The Problem With Judgments
The effects of practice reverberate in your life even when you are not meditating. These effects often are so subtle you won't be consciously aware of them, at least for a long time.
When we find ourselves sitting with anxiety, sleepiness, or anything other than blissful serenity, we often judge our meditation to be "bad." But long-time meditators learn that the more difficult sitting periods often have wonderfully beneficial effects. It's a bit like lifting weights; the harder it is, the stronger you get. Of course, there's nothing wrong with blissful serenity.
But if you decide your meditation is "bad," you are cutting off the beneficial effects. Do you best, and when the sitting period is done, let it go. And if you reach the fourth dhyana or experience kensho, let that go, too.

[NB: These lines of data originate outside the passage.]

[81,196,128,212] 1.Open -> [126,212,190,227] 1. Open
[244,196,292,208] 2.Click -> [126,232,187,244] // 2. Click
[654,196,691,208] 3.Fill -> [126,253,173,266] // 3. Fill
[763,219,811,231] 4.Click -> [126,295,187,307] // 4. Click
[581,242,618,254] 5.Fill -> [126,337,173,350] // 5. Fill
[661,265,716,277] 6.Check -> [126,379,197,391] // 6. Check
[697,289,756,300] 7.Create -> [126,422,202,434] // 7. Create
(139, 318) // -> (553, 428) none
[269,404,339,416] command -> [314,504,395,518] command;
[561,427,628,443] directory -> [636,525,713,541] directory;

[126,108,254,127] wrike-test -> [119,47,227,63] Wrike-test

Let the practice do what it will do; don't try to cling to it, "own" it, or control it.
On long meditation retreats, it's common for one meditation period to be completely different from the last one. However, if you are internally beating yourself up for being bad at meditation, this will usually turn into a self-fulfilling prophecy.

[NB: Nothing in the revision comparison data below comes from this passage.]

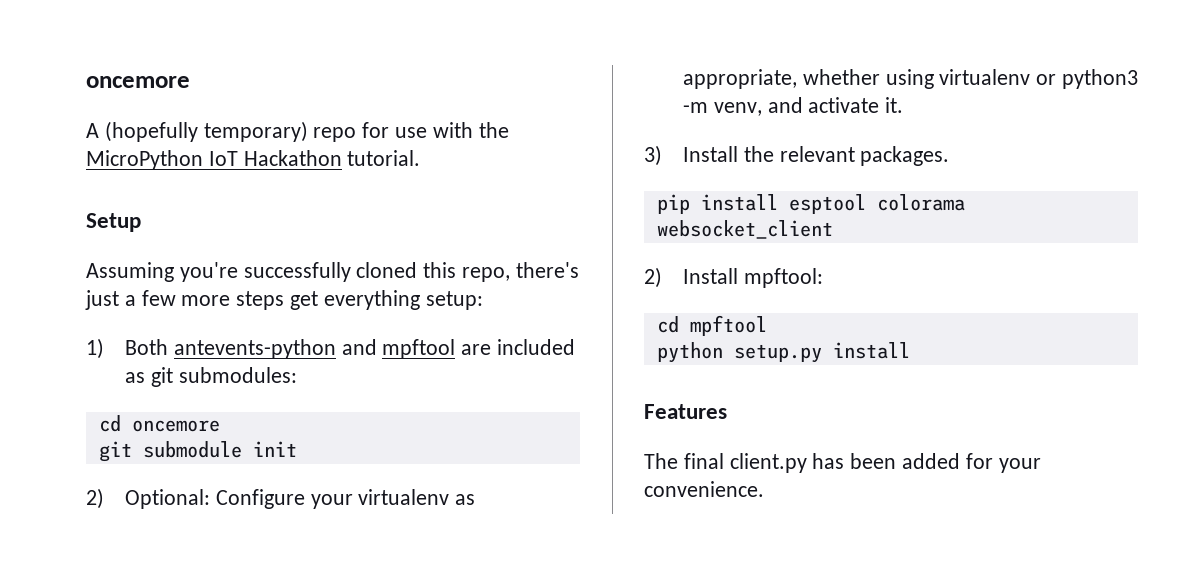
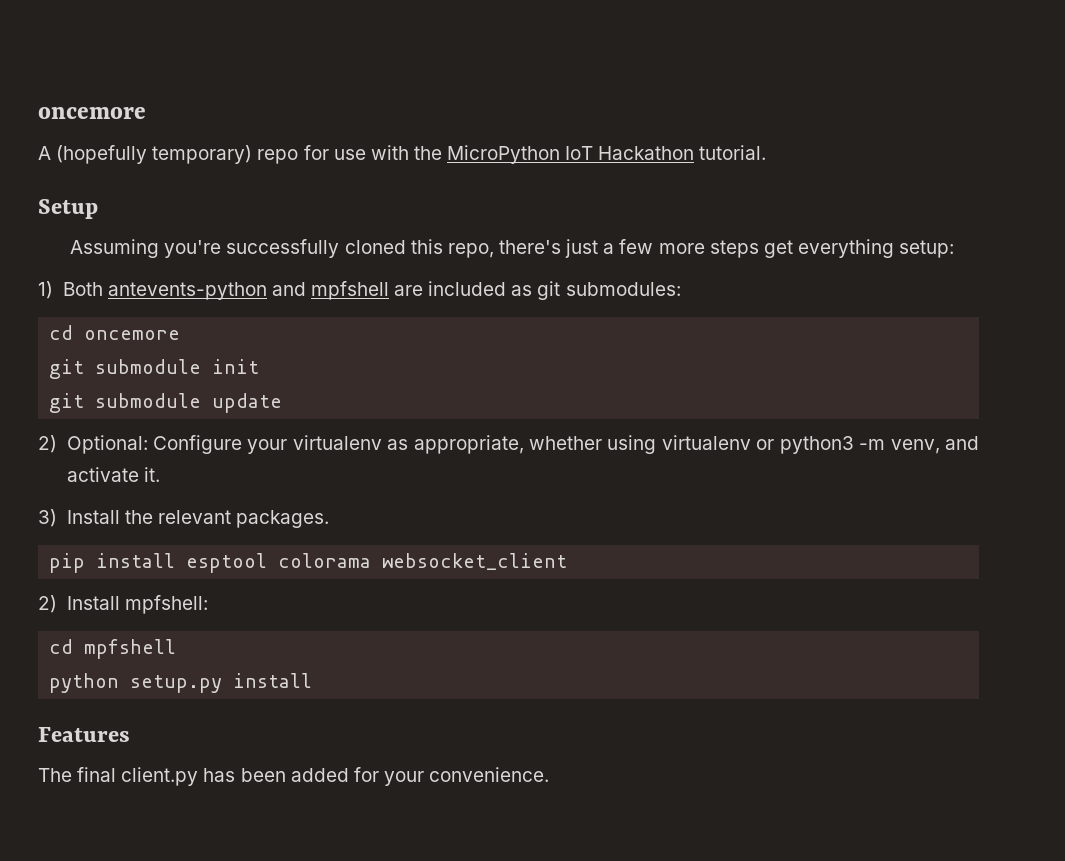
[382,339,456,359] mpftool -> [310,281,389,300] mpfshell
(297, 449) none -> [49,393,283,413] // git submodule update
[743,268,823,288] [656,315,767,336] mpftool: // cd mpftool -> [124,595,208,614] [49,639,177,659] mpfshell: // cd mpfshell

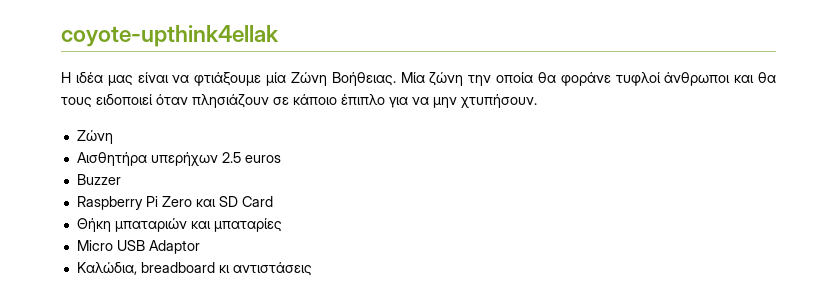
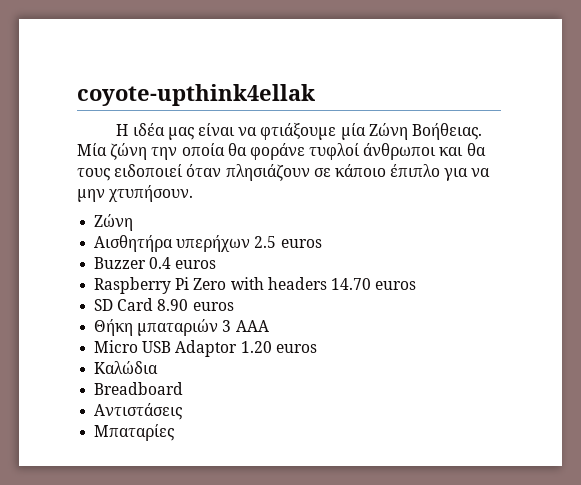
(121, 179) none -> [149,257,217,269] 0.4 euros
[195,199,216,207] και -> [230,277,417,290] with headers 14.70 euros //
(273, 201) none -> [157,299,234,311] 8.90 euros
[190,218,282,232] και μπαταρίες -> [222,320,269,332] 3 ΑΑΑ
[76,262,312,276] // Καλώδια, breadboard κι αντιστάσεις -> [240,341,317,353] [94,361,159,374] [94,382,184,395] [94,403,183,420] [94,424,175,441] 1.20 euros // Καλώδια // Breadboard // Αντιστάσεις // Μπαταρίες

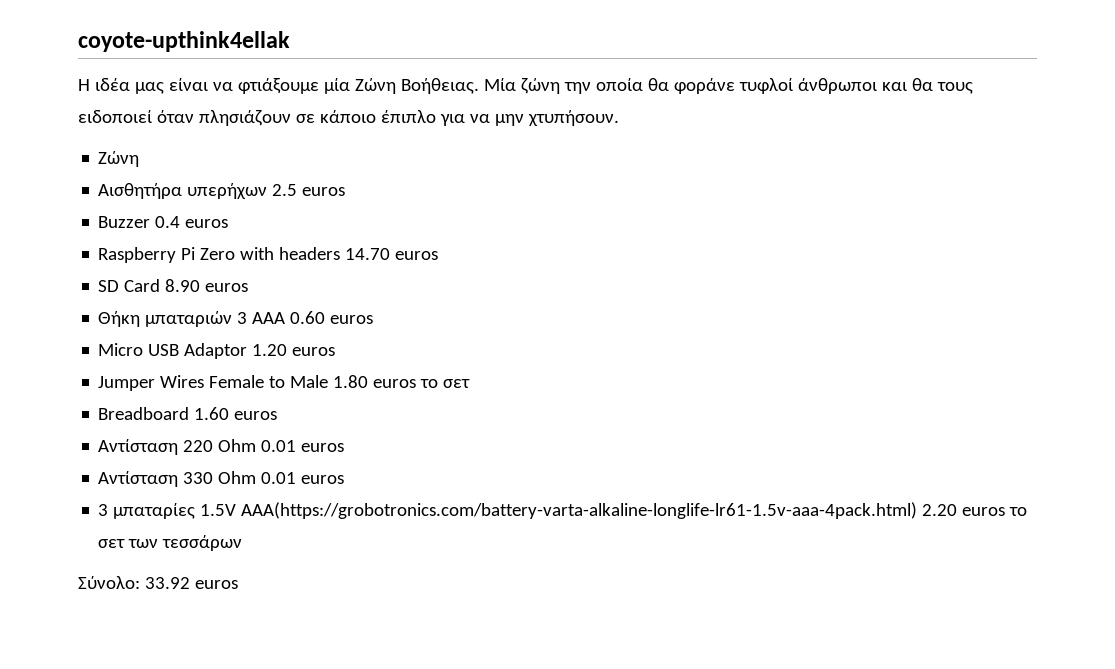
(269, 326) none -> [290,311,374,324] 0.60 euros
[94,361,159,374] [94,382,184,395] [94,403,183,420] [94,424,175,441] Καλώδια // Breadboard // Αντιστάσεις // Μπαταρίες -> [98,375,471,391] [98,407,278,420] [98,439,345,455] [98,471,345,487] [98,502,1028,519] [98,535,243,551] [78,576,238,589] Jumper Wires Female to Male 1.80 euros το σετ // Breadboard 1.60 euros // Αντίσταση 220 Ohm 0.01 euros // Αντίσταση 330 Ohm 0.01 euros // 3 μπαταρίες 1.5V AAA(https://grobotronics.com/battery-varta-alkaline-longlife-lr61-1.5v-aaa-4pack.html) 2.20 euros το σετ των τεσσάρων // Σύνολο: 33.92 euros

Practice is lifelong. Don't think you'll meditate for a few weeks, "fix" yourself, and go on to something else. For this reason, it's important to find a level of effort that is sustainable. The Buddha taught that practice should be like a well-tuned instrument. If the strings are too loose, they won't play a sound. If they are too tight, they will break.

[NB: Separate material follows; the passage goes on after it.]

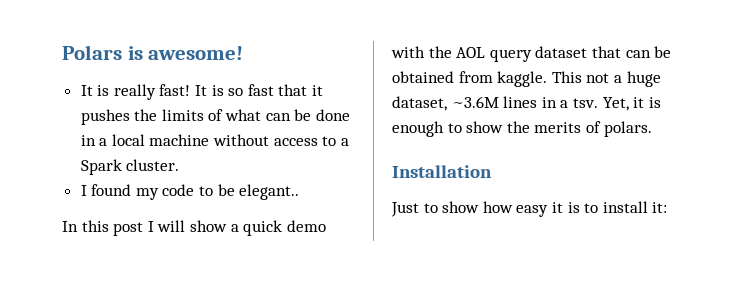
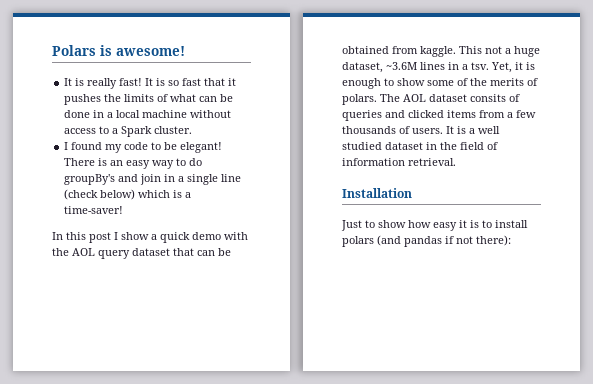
[239,184,300,200] elegant.. -> [180,142,223,153] [64,158,203,169] [64,174,242,185] [64,189,192,200] [64,206,124,214] elegant! There is an easy way to do groupBy's and join in a single line (check below) which is a time-saver!
[157,220,186,232] will -> (118, 236) none
(504, 127) none -> [427,78,468,86] some of
(652, 129) none -> [380,94,520,102] [342,110,536,121] [342,126,500,134] [342,142,498,150] [342,158,456,166] The AOL dataset consits of queries and clicked items from a few thousands of users. It is a well studied dataset in the field of information retrieval.
[652,202,668,213] it: -> [342,235,511,247] polars (and pandas if not there):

Sometimes people come into Buddhism with a great deal of enthusiasm and put themselves on an exhausting practice schedule. And then they burn out, and quit. Too tight!
Especially if you have a lay practice and the responsibilities of a job and a family, it may take some time before you find a workable routine. Someone else's meditation schedule may be unworkable for you, but don't let that discourage you.
Pain, Physical and Emotional
Physical discomfort -- well, OK, pain -- is common during meditation. There are steps to take to make yourself comfortable, from improving your physical conditioning to using firmer cushions or changing your position. You'll work out for yourself what you need to do.
Many teachers encourage students to sit through pain, because it can make them stronger meditators. However, from my own experience I say sometimes enough is enough. If meditation is consistently excruciating you may start to associate meditation with pain, which becomes a whole new problem. There's no shame in sitting in a chair.
Emotional pain is a different story. Many of us have turned to our meditation practice to help us through a rough patch of anger or grief. However, be careful to not turn your meditation practice into a tool for helping you feel better about yourself. Using your meditation for a particular end is not Right Effort or Right Concentration. Using meditation to improve your mood can become a hindrance if it becomes a habit.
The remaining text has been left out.